I am trying to simulate the same access restrictions allowed
on a process's /proc/<pid>/ns/pid file. If the translator has
access to /proc/<pid>/ns/pid file of both source and destination
namespaces, shouldn't it be allowed to translate the pid between
them?
>
> When doing ptrace access checks, please use the real creds in syscalls
> like this one, not the fs creds.

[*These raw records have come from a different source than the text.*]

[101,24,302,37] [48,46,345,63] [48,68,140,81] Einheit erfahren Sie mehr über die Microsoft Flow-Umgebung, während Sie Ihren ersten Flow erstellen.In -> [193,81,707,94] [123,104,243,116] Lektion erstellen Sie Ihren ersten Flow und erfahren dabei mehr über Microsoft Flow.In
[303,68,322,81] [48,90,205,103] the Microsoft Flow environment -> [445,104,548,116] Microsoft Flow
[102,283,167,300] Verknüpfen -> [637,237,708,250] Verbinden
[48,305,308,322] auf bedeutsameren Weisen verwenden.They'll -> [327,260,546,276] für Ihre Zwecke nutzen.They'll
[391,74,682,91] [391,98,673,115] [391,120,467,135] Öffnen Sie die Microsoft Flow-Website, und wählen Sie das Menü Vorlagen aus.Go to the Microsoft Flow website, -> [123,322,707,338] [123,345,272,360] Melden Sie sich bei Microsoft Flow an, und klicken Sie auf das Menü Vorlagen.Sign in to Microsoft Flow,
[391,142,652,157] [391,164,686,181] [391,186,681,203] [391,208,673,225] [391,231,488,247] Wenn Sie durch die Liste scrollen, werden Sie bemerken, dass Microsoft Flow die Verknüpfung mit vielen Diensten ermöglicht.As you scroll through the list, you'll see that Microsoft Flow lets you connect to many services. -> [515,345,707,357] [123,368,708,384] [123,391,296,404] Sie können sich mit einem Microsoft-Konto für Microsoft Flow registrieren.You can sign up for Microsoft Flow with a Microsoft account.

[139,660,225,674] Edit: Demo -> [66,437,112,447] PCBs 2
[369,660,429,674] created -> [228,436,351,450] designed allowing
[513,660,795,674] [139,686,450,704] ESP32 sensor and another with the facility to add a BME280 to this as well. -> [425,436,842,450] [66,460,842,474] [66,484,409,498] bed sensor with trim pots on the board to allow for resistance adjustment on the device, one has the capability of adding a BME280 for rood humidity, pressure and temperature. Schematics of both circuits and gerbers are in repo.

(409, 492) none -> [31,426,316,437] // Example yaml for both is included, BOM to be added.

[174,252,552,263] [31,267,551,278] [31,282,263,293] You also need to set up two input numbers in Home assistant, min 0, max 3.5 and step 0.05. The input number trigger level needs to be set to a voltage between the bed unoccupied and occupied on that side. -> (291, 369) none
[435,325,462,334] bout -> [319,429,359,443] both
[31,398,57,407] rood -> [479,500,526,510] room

The fs creds are for filesystem
> syscalls (in particular sys_open()), not for specialized syscalls like
> ptrace() or this one.
Will fix this.
Thanks,
Nagarathnam.
On Tue, Mar 13, 2018 at 2:20 PM, Nagarathnam Muthusamy
<[email protected]> wrote:
> On 03/13/2018 01:47 PM, Jann Horn wrote:
>> On Mon, Mar 12, 2018 at 10:18 AM, <[email protected]>
>> wrote:
>>>
>>> Resending the RFC with participants of previous discussions
>>> in the list.
>>>
>>> Following patch which is a variation of a solution discussed
>>> in https://lwn.net/Articles/736330/ provides the users of
>>> pid namespace, the functionality of pid translation between
>>> namespaces using a namespace identifier. The topic of
>>> pid translation has been discussed in the community few times
>>> but there has always been a resistance to adding new solution
>>> for this problem.
>>> I will outline the planned usecase of pid namespace by oracle
>>> database and explain why any of the existing solution cannot
>>> be used to solve their problem.
>>>
>>> Consider a system in which several PID namespaces with multiple
>>> nested levels exists in parallel with monitor processes managing
>>> all the namespaces. PID translation is required for controlling
>>> and accessing information about the processes by the monitors
>>> and other processes down the hierarchy of namespaces. Controlling
>>> primarily involves sending signals or using ptrace by a process in
>>> parent namespace on any of the processes in its child namespace.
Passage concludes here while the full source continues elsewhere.